*Given information*:

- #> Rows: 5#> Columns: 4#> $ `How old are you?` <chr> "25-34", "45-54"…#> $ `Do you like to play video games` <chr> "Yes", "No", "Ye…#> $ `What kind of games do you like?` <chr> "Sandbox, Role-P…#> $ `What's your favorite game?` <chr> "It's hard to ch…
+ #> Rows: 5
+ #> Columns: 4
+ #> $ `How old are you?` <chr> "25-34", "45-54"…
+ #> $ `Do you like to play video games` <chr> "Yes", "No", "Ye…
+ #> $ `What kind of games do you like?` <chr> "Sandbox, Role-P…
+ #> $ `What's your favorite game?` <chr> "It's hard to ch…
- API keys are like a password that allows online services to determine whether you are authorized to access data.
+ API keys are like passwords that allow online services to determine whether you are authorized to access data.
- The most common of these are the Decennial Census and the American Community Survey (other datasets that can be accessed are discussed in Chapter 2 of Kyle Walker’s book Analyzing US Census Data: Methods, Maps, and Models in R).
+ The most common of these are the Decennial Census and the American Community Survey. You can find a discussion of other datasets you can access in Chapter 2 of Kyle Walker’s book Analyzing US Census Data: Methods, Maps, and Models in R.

*Problem statement*:
Please write out, exactly as they appear, the lines from the line containing "are like passwords" through the last line of the records above, both included.

*Task response*:
+ API keys are like passwords that allow online services to determine whether you are authorized to access data.
- The most common of these are the Decennial Census and the American Community Survey (other datasets that can be accessed are discussed in Chapter 2 of Kyle Walker’s book Analyzing US Census Data: Methods, Maps, and Models in R).
+ The most common of these are the Decennial Census and the American Community Survey. You can find a discussion of other datasets you can access in Chapter 2 of Kyle Walker’s book Analyzing US Census Data: Methods, Maps, and Models in R.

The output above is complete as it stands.